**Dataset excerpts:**

= = = = = = =

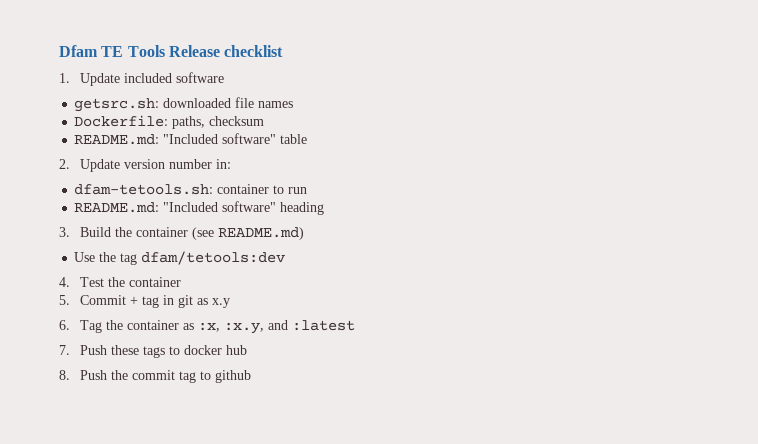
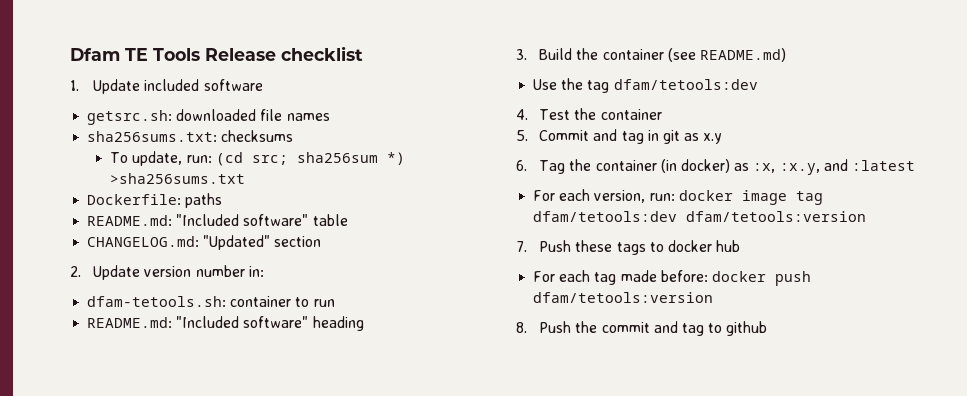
+ sha256sums.txt: checksums
+ To update, run: (cd src; sha256sum *) >sha256sums.txt
- Dockerfile: paths, checksum
+ Dockerfile: paths
+ CHANGELOG.md: "Updated" section
- 5. Commit + tag in git as x.y
+ 5. Commit and tag in git as x.y
- 6. Tag the container as :x, :x.y, and :latest
+ 6. Tag the container (in docker) as :x, :x.y, and :latest
+ For each version, run: docker image tag dfam/tetools:dev dfam/tetools:version
+ For each tag made before: docker push dfam/tetools:version
- 8. Push the commit tag to github
+ 8. Push the commit and tag to github

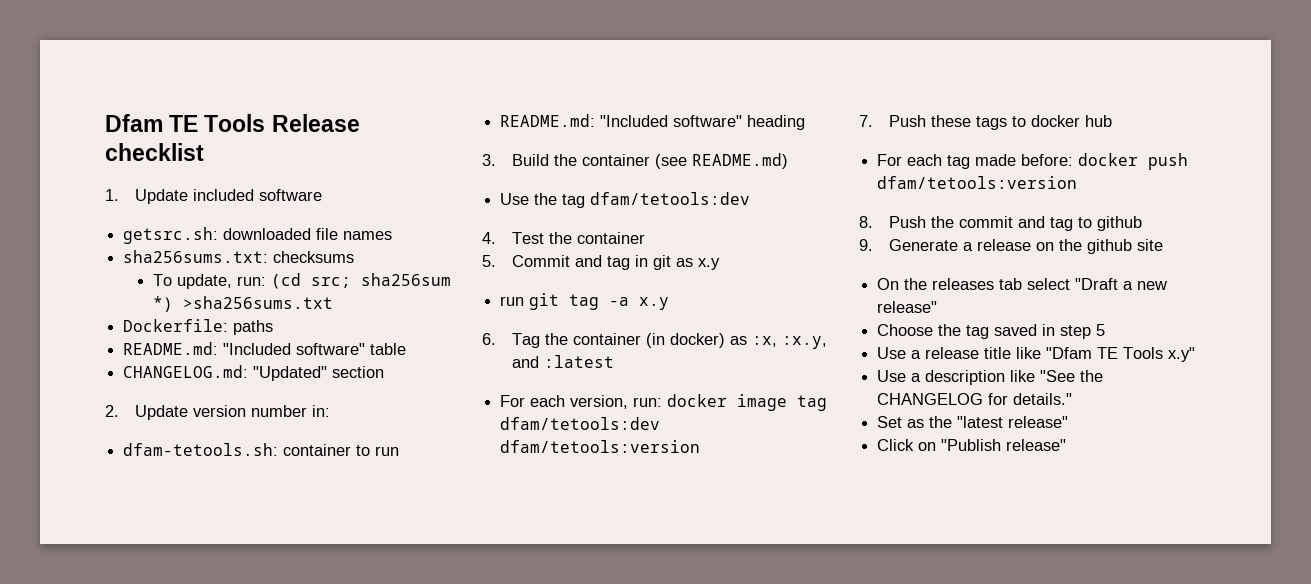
+ run git tag -a x.y
+ 9. Generate a release on the github site
+ On the releases tab select "Draft a new release"
+ Choose the tag saved in step 5
+ Use a release title like "Dfam TE Tools x.y"
+ Use a description like "See the CHANGELOG for details."
+ Set as the "latest release"
+ Click on "Publish release"

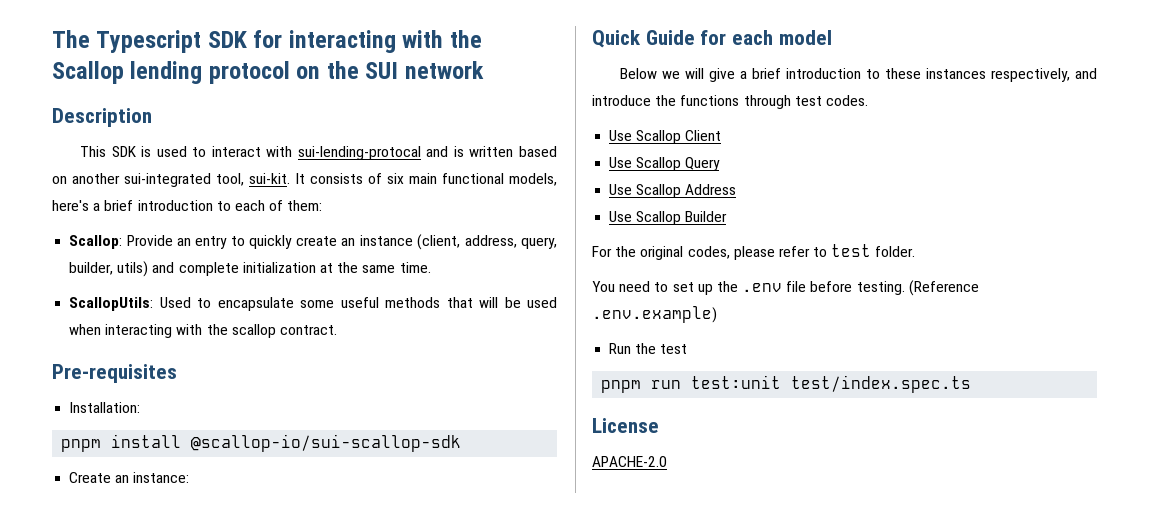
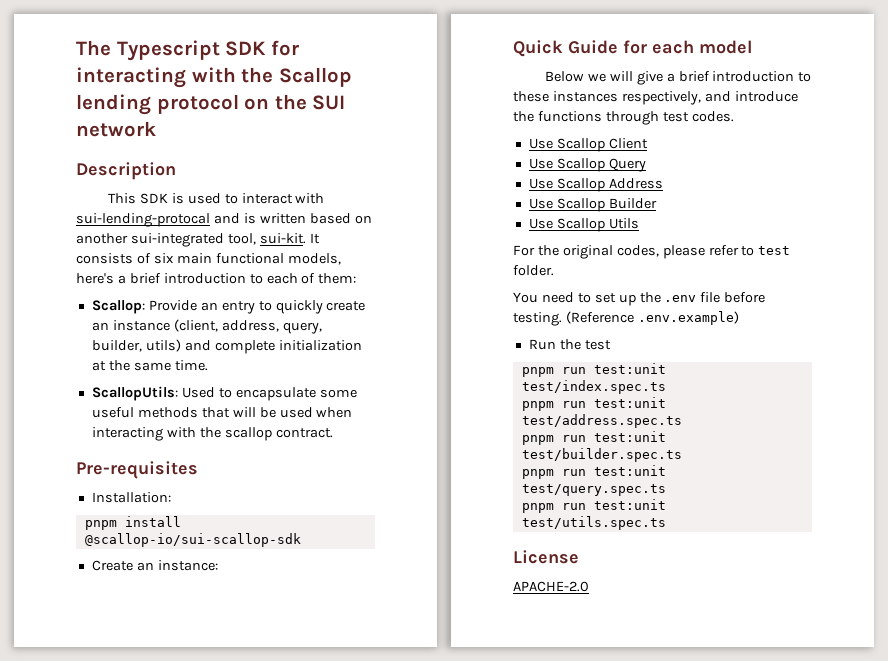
+ Use Scallop Utils
+ pnpm run test:unit test/address.spec.ts
+ pnpm run test:unit test/builder.spec.ts
+ pnpm run test:unit test/query.spec.ts
+ pnpm run test:unit test/utils.spec.ts

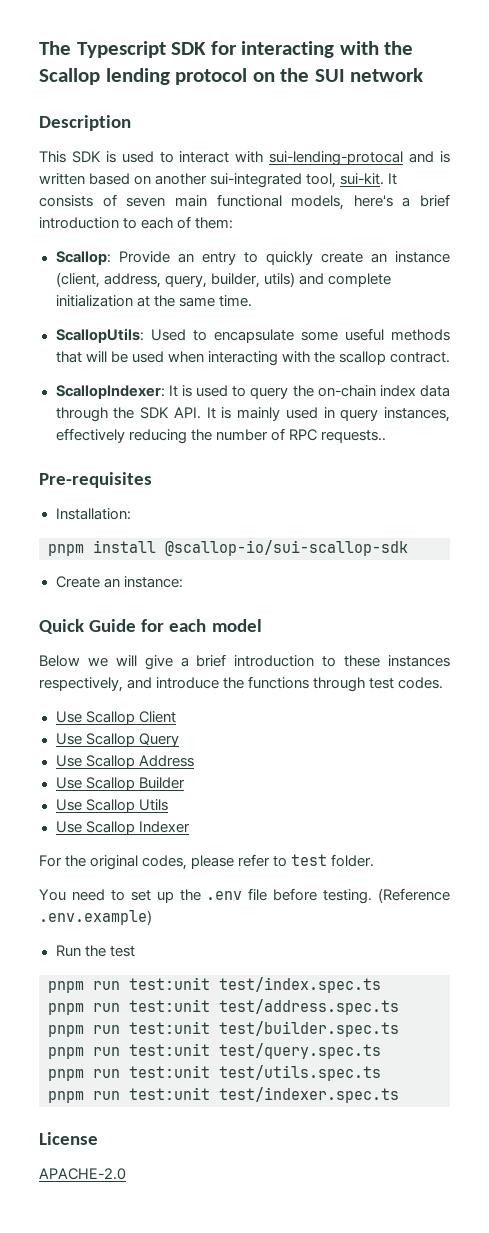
- It consists of six main functional models, here's a brief introduction to each of them:
+ It consists of seven main functional models, here's a brief introduction to each of them:
+ ScallopIndexer: It is used to query the on-chain index data through the SDK API. It is mainly used in query instances, effectively reducing the number of RPC requests..
+ Use Scallop Indexer
+ pnpm run test:unit test/indexer.spec.ts

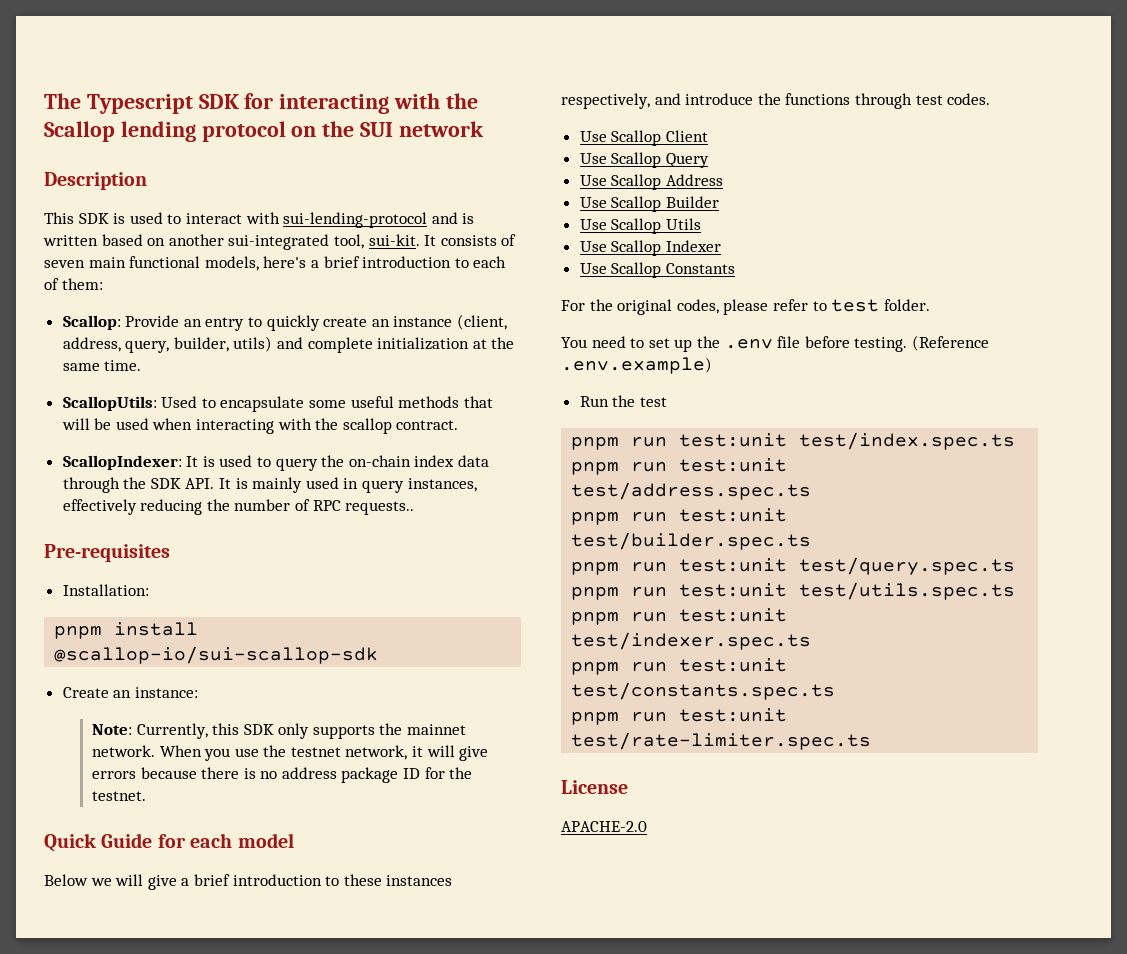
- This SDK is used to interact with sui-lending-protocal and is written based on another sui-integrated tool, sui-kit.
+ This SDK is used to interact with sui-lending-protocol and is written based on another sui-integrated tool, sui-kit.
+ Note: Currently, this SDK only supports the mainnet network. When you use the testnet network, it will give errors because there is no address package ID for the testnet.
+ Use Scallop Constants
+ pnpm run test:unit test/constants.spec.ts
+ pnpm run test:unit test/rate-limiter.spec.ts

= = = = = = =

**What this task involves:** What you return must match the records line for line, with the pictures left out.

**Exercise solution:**
+ sha256sums.txt: checksums
+ To update, run: (cd src; sha256sum *) >sha256sums.txt
- Dockerfile: paths, checksum
+ Dockerfile: paths
+ CHANGELOG.md: "Updated" section
- 5. Commit + tag in git as x.y
+ 5. Commit and tag in git as x.y
- 6. Tag the container as :x, :x.y, and :latest
+ 6. Tag the container (in docker) as :x, :x.y, and :latest
+ For each version, run: docker image tag dfam/tetools:dev dfam/tetools:version
+ For each tag made before: docker push dfam/tetools:version
- 8. Push the commit tag to github
+ 8. Push the commit and tag to github

+ run git tag -a x.y
+ 9. Generate a release on the github site
+ On the releases tab select "Draft a new release"
+ Choose the tag saved in step 5
+ Use a release title like "Dfam TE Tools x.y"
+ Use a description like "See the CHANGELOG for details."
+ Set as the "latest release"
+ Click on "Publish release"

+ Use Scallop Utils
+ pnpm run test:unit test/address.spec.ts
+ pnpm run test:unit test/builder.spec.ts
+ pnpm run test:unit test/query.spec.ts
+ pnpm run test:unit test/utils.spec.ts

- It consists of six main functional models, here's a brief introduction to each of them:
+ It consists of seven main functional models, here's a brief introduction to each of them:
+ ScallopIndexer: It is used to query the on-chain index data through the SDK API. It is mainly used in query instances, effectively reducing the number of RPC requests..
+ Use Scallop Indexer
+ pnpm run test:unit test/indexer.spec.ts

- This SDK is used to interact with sui-lending-protocal and is written based on another sui-integrated tool, sui-kit.
+ This SDK is used to interact with sui-lending-protocol and is written based on another sui-integrated tool, sui-kit.
+ Note: Currently, this SDK only supports the mainnet network. When you use the testnet network, it will give errors because there is no address package ID for the testnet.
+ Use Scallop Constants
+ pnpm run test:unit test/constants.spec.ts
+ pnpm run test:unit test/rate-limiter.spec.ts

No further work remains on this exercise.